Right. You mean all behaviors are tested, essentially.
So if you / team are going to implement a new feature, what does that look like? Do you write Gherkin or similar, unit tests or both? Can you provide an example of what that might look like? How much of this has changed for you since the pre-AI days?
These days, yes, integration test at the high level (usually a 1-to-3 liner), then unit tests as I go, often some mocked functional tests. This is basically the same but a ton faster in the AI days, you have to hold the AI accountable and demand quality and iterate, but this weekend I've built an entire test suite for a monorepo I just started working on. It's garbage quality but better than no tests, of course, and will improve as I work.

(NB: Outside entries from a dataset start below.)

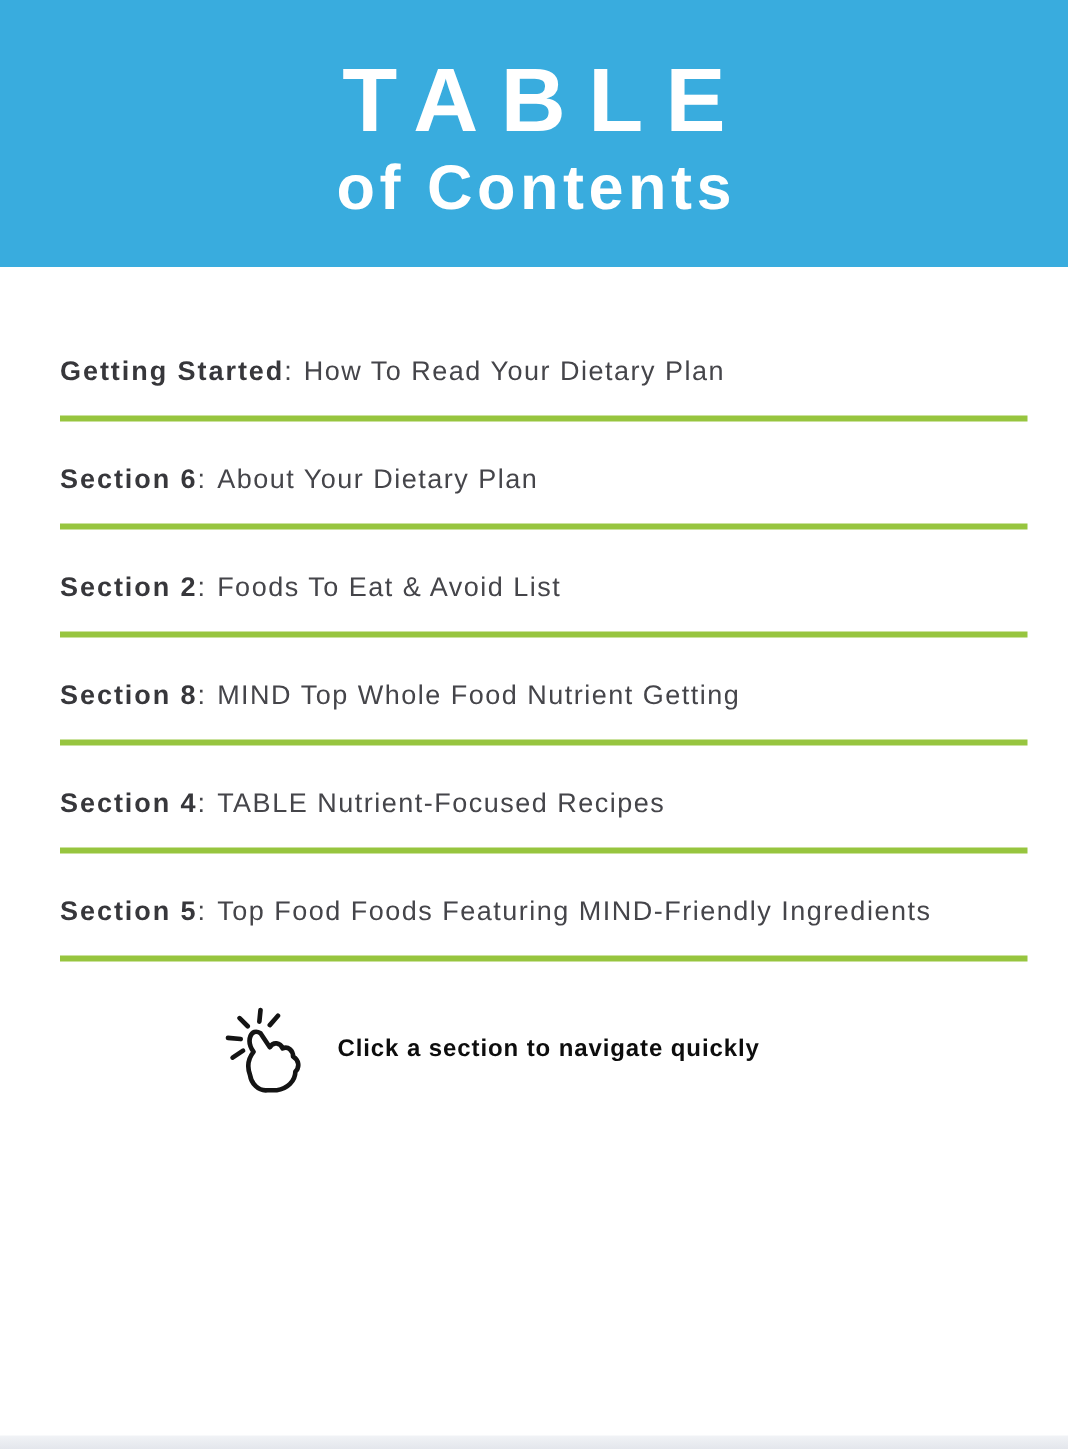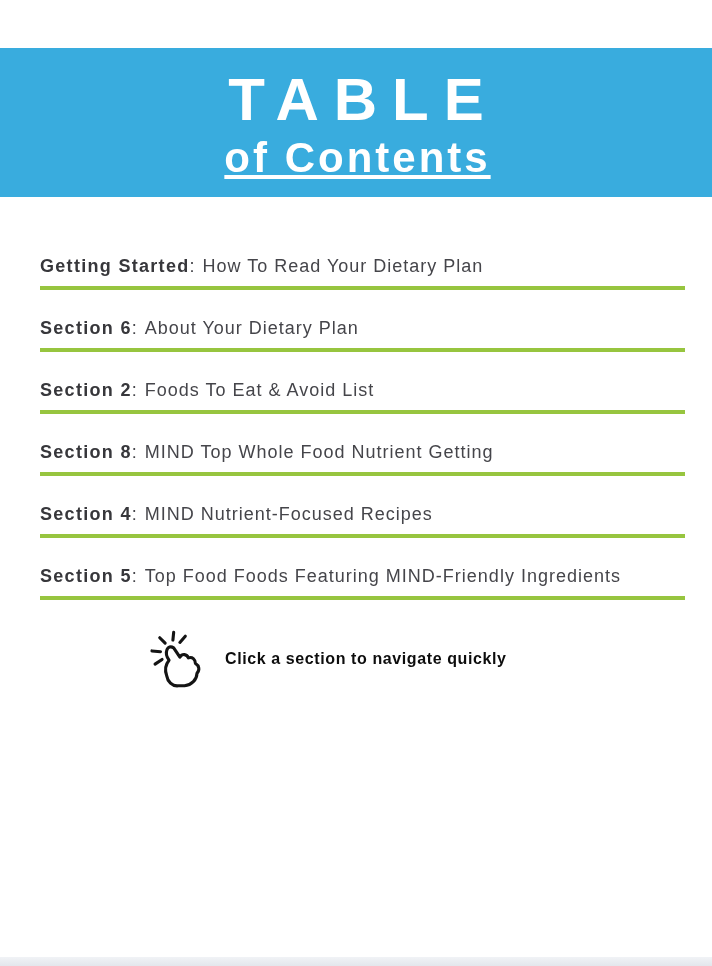"TABLE" .banner { height: 149px -> 178px; margin-top: 48px -> none }
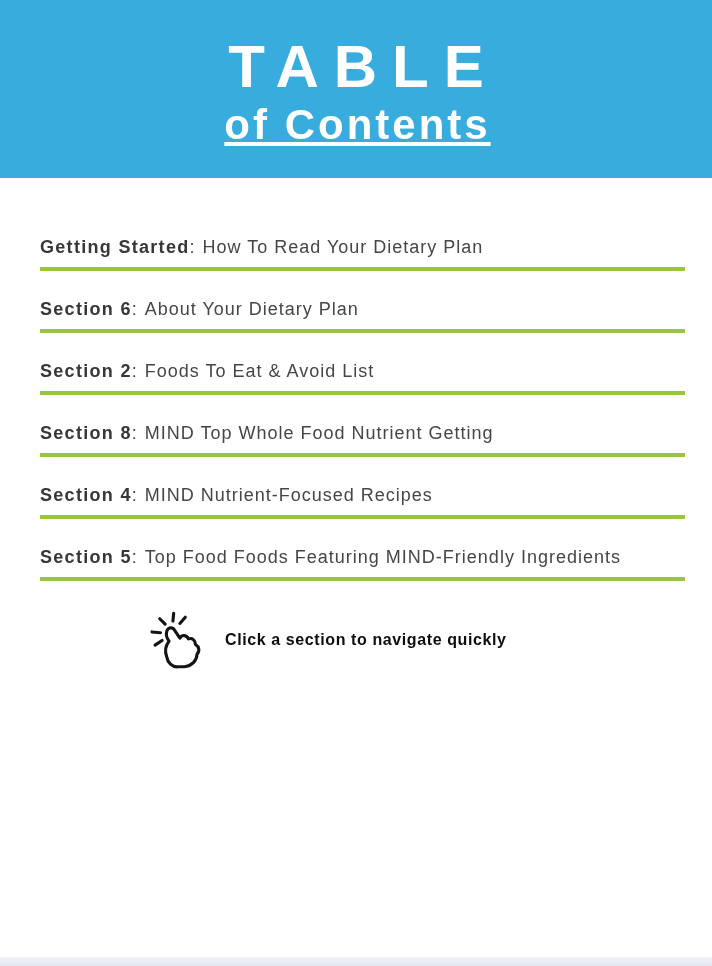"of Contents" .banner-subtitle { text-decoration: underline -> none }
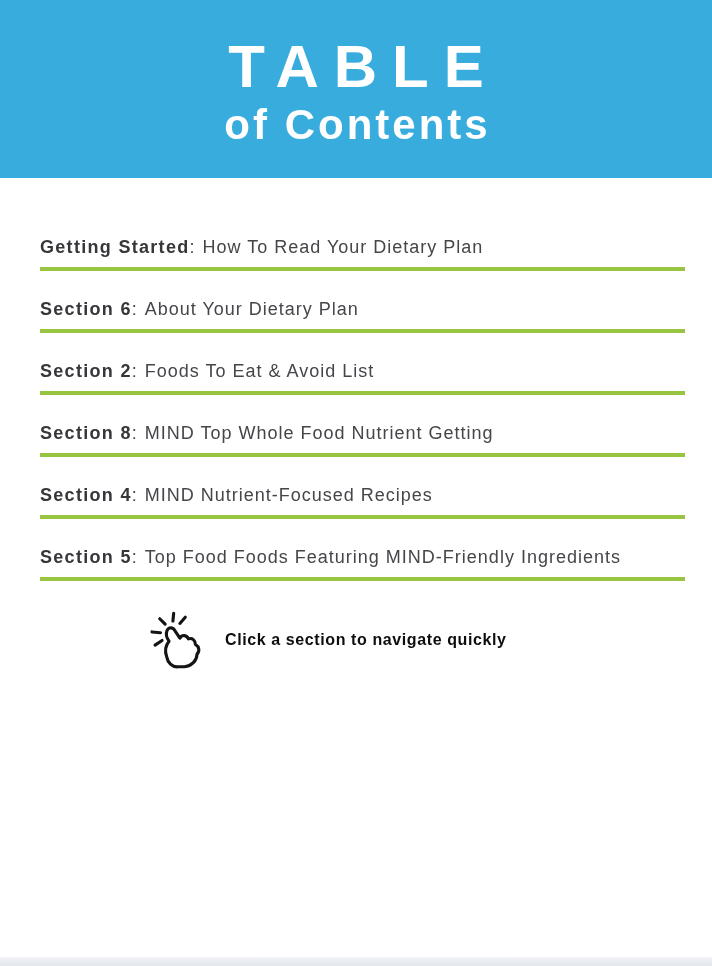"Getting Started: How To Read" .toc-item { padding-bottom: 9px -> 19px }
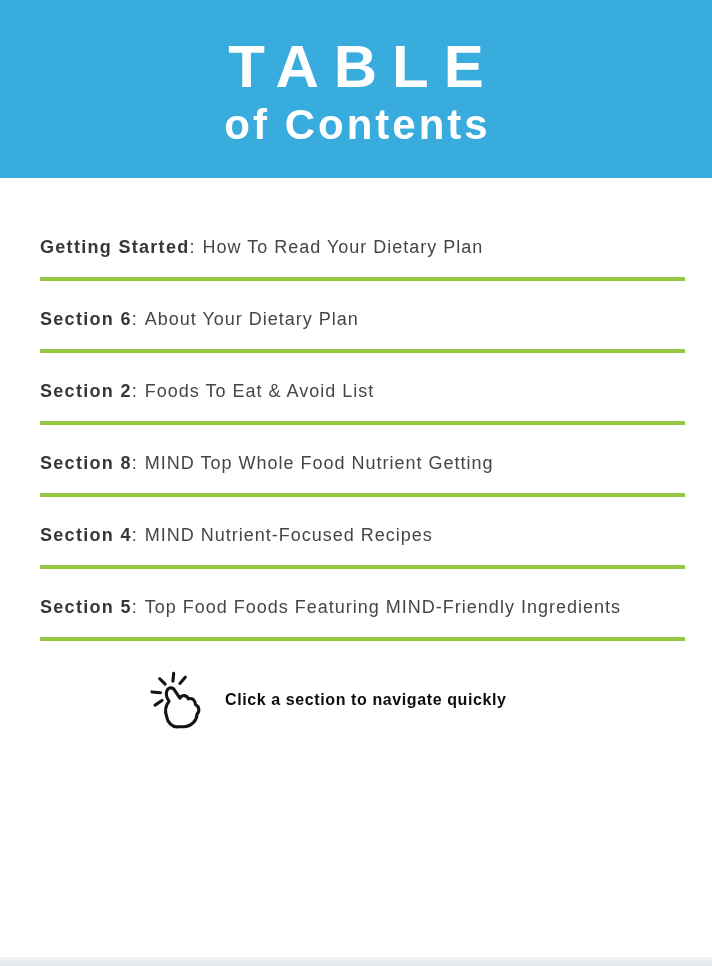"MIND Nutrient-Focused Recipes" span.title { text: MIND -> TABLE }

You can find some open source examples on github, either directly https://github.com/pgdogdev/pgdog/commits/main/?author=jagge... or through my profile - that repo has a pure-sql integration suite I wrote essentially entirely with AI: https://github.com/pgdogdev/pgdog/tree/main/integration/sql
There's also older work on github you can see over the years, a mishmash and grab bag, I would prefer if more of my work were open source but somehow most employers still default to closed source
Edit: While I'm thinking about it, the other thing you can do with AI is demand that it TDD things - I'm more of a "test all the fucking time" adherent, I don't care whether the tests are written first, but AI is perfectly happy to skate by making a tautological test unless you make it write the test first, ensure it fails correctly, make your change, and don't let it modify the test.